• RECORDS SUPPLIED:
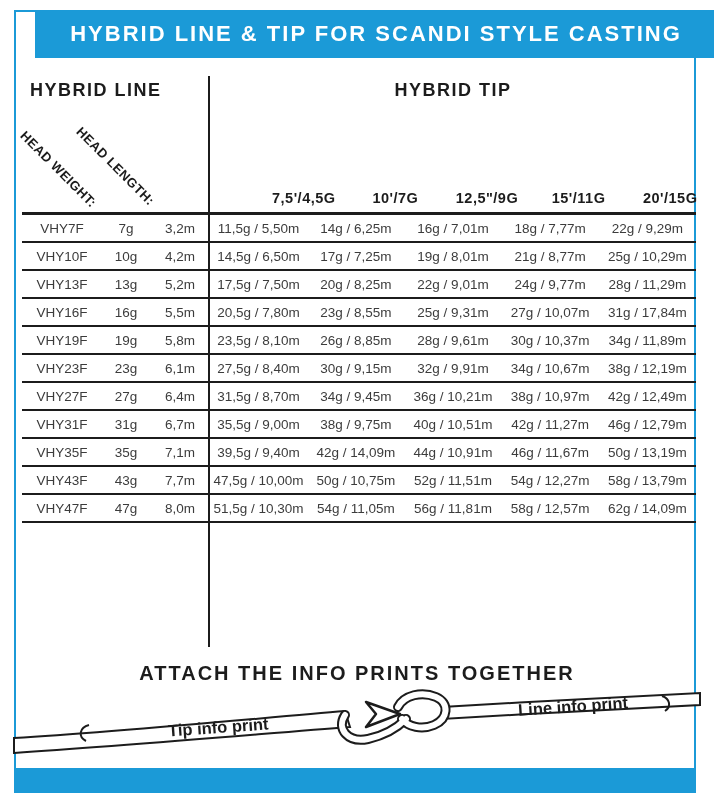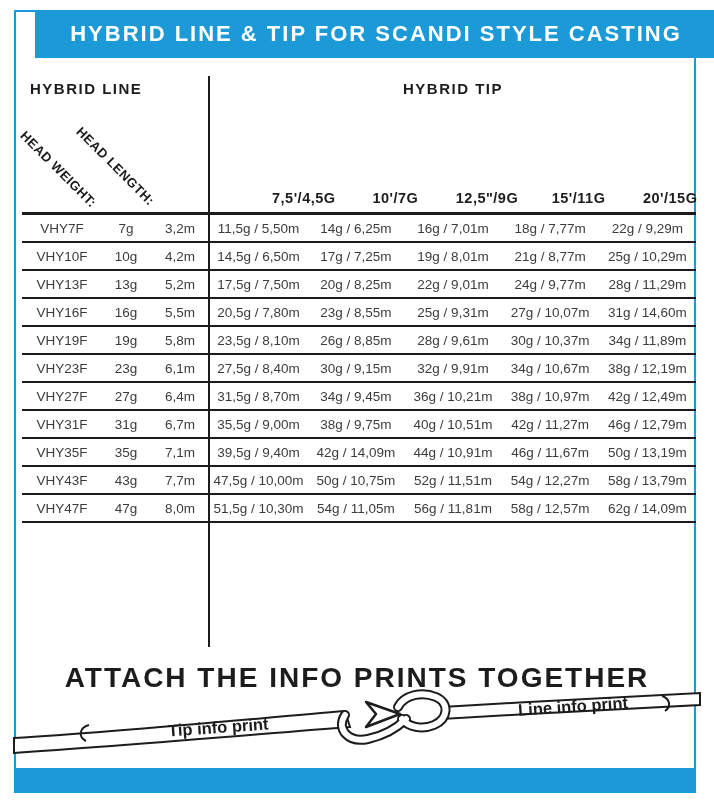--- a/index.html
+++ b/index.html
@@ -14,7 +14,7 @@
             letter-spacing:2px; white-space:nowrap;margin-left:21px; }
   .footer-bar { position:absolute; left:-2px; bottom:-2px; width:682px; height:25px;
                 background:var(--accent); }
-  .sec-header { position:absolute; top:80px; font-size:15px; font-weight:bold;
+  .sec-header { position:absolute; top:80px; font-size:18px; font-weight:bold;
                 letter-spacing:1.5px; color:var(--ink); white-space:nowrap; }
   #line-header { left:30px; }
   #tip-header { left:210px; width:486px; text-align:center; }

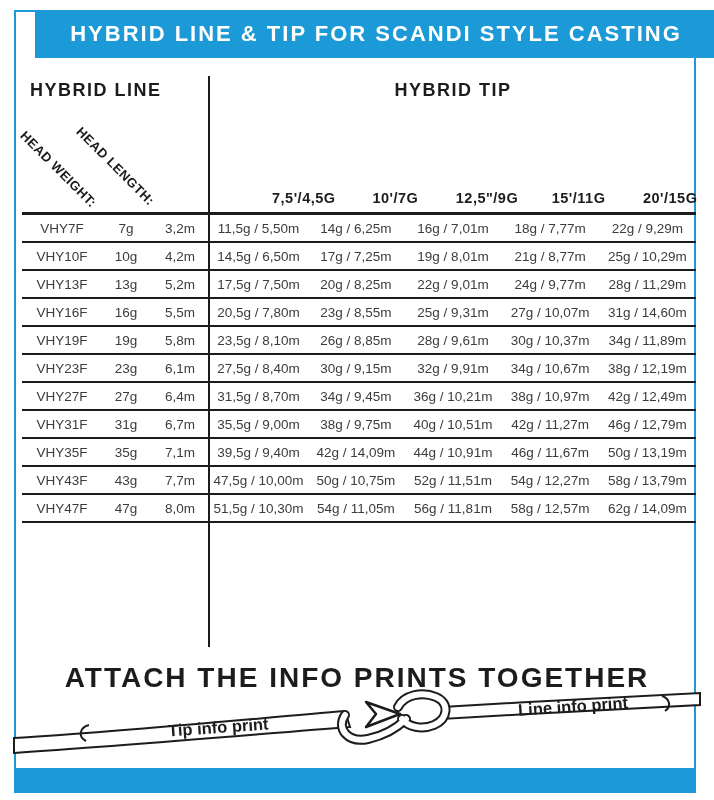--- a/index.html
+++ b/index.html
@@ -109,7 +109,7 @@
         <div class="cell">23g / 8,55m</div>
         <div class="cell">25g / 9,31m</div>
         <div class="cell">27g / 10,07m</div>
-        <div class="cell">31g / 14,60m</div>
+        <div class="cell">31g / 17,84m</div>
       </div>
       <div class="trow">
         <div class="cell">VHY19F</div>

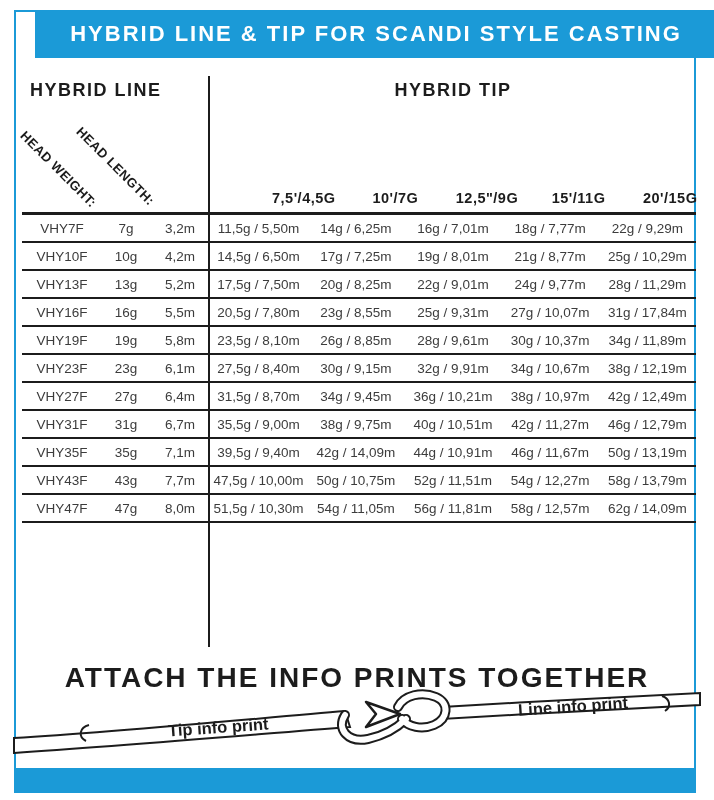--- a/index.html
+++ b/index.html
@@ -36,7 +36,7 @@
   .vdiv { position:absolute; left:208px; top:76px; width:2px; height:571px;
           background:var(--ink); }
   .attach-heading { position:absolute; left:0; top:662px; width:714px;
-                    text-align:center; font-size:28px; font-weight:bold;
+                    text-align:center; font-size:20px; font-weight:bold;
                     letter-spacing:2px; color:var(--ink); white-space:nowrap; }
   .knot-svg { position:absolute; left:0; top:685px; }
   .rope-label { position:absolute; white-space:nowrap; font-size:16.5px;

• WHAT NEEDS TO BE DONE: Using the entries above, state how many lines include the word "absolute", with no other words.

• OUTPUT OF THE TASK: 7